South Carolina is one of a shrinking number of states that still incarcerates children in secure detention centers for status offenses. According to the report, South Carolina locks up a significant number of children charged with status offenses before their case is even heard in court. Research show that incarcerating children — even for very short periods of time — increases the likelihood they will have further involvement in the juvenile justice and adult prison system.
More than three-fourths of children detained for status offenses in South Carolina are from just four counties — Charleston, Richland, Berkeley and Greenville. The report cites Greenville’s easy access to a secure detention center as one reason for the county’s overuse of secure detention for status offenders. Unlike most counties that rely on a centralized state-run juvenile detention center in Columbia, Greenville opened its own brand-new juvenile detention facility in 2013. Notably, Greenville had the highest number of South Carolina youth admitted to detention in Fiscal Year 2013-14.
As we are an organization working to stop the unnecessary incarceration of children, these numbers concern us.

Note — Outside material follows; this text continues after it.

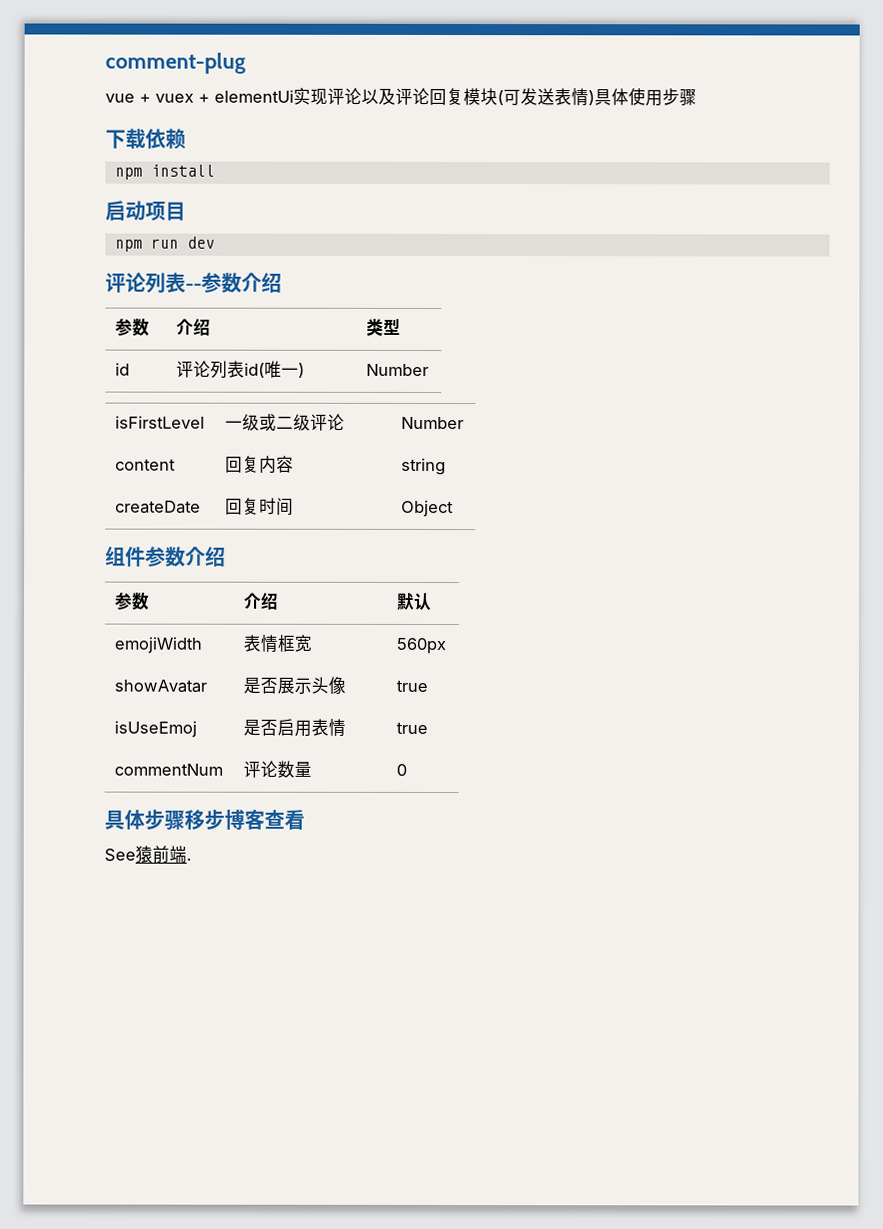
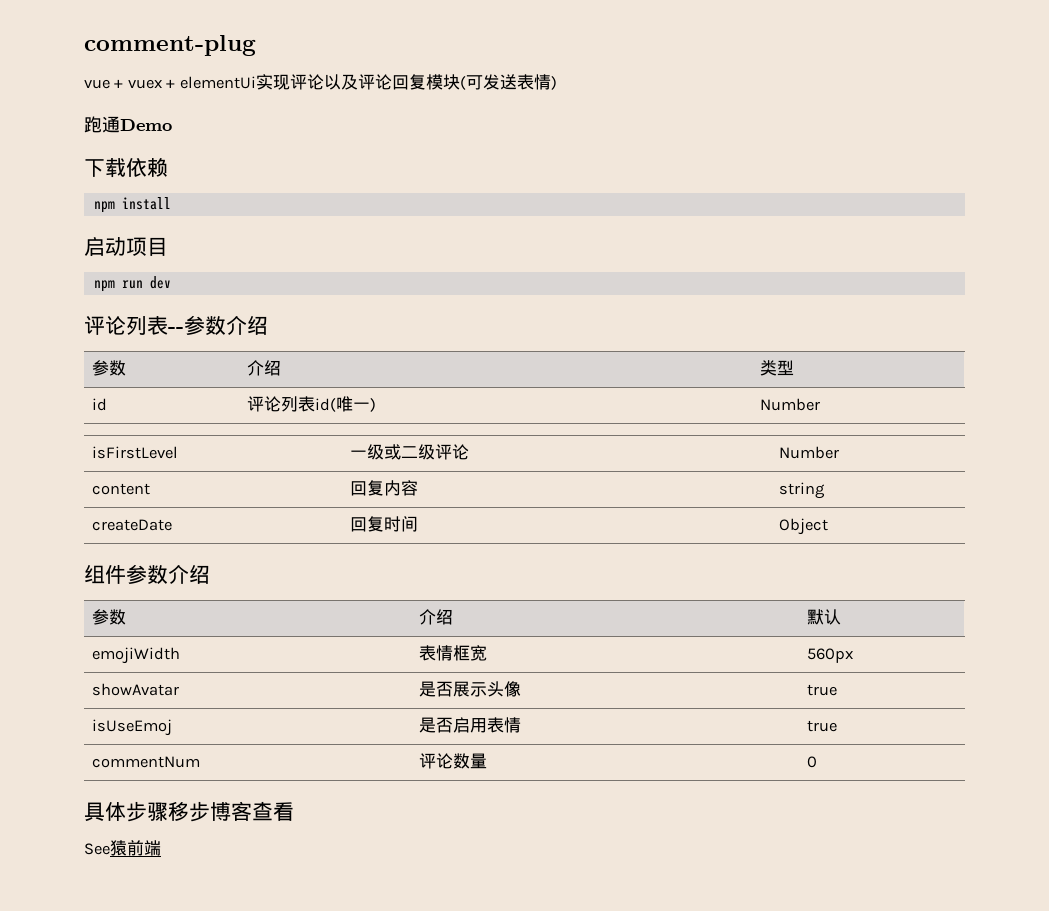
[594,88,697,107] 具体使用步骤 -> [84,116,172,133] // 跑通Demo
[186,857,192,861] . -> (161, 848) none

Youth who commit status offenses have often experienced severe traumatic experiences. For example, a child might run away or skip school or come home after curfew to avoid exposure to violence or sexual assault at home. A child might be truant because of family illness or social anxiety. We might find that a child labeled “incorrigible” is dealing with family substance abuse issues. Incarcerating a child who expresses these types of needs doesn’t help the young person get better. These behaviors may very well be normal responses to the issues a youth is dealing with — calls for help that we as adults should respond to with something better than punishment.
The report recommends that the state invest in community-based family services to reduce the incarceration of status offenders. In these programs, trained staff members work directly with families to address the underlying issues of why a child acts out. Greenville, like most communities, lacks an adequate crisis response system to support families that require immediate assistance. Currently, there is often a long wait period for families to receive services which may lead families to seek assistance through the juvenile court system, which in turn increases the likelihood of a police officer or a judge removing a child from the home.
Community-based programs can effectively work with children and their families for a fraction of what it costs South Carolinians to incarcerate a child in a secure detention center. According to the report, South Carolinians pay over $300 a day to incarcerate a child who is truant or runs away from home. That’s nearly $110,000 per child annually. Community-based-programs, like the Youth Advocate Program in Greenville, can effectively work with five to six young people and their families for that amount of money and help these youth and their families in ways that incarceration cannot.
Greenville can lead the state in reducing the number of young people it locks up for status offenses. To do this, we need to build up community-based supports that strengthen families. Incarcerating youth for status offenses does not help children in need and costs too much for no return — and in many cases, a negative return – on the investment.
We all want kids to stay in school, contribute to their families and communities, and be safe at home. To help achieve that for the county’s neediest young people, Greenville should implement policies to divert more status offense cases from court and prohibit children from being jailed. We should invest in community-based services that support families and provide effective alternatives to the court system.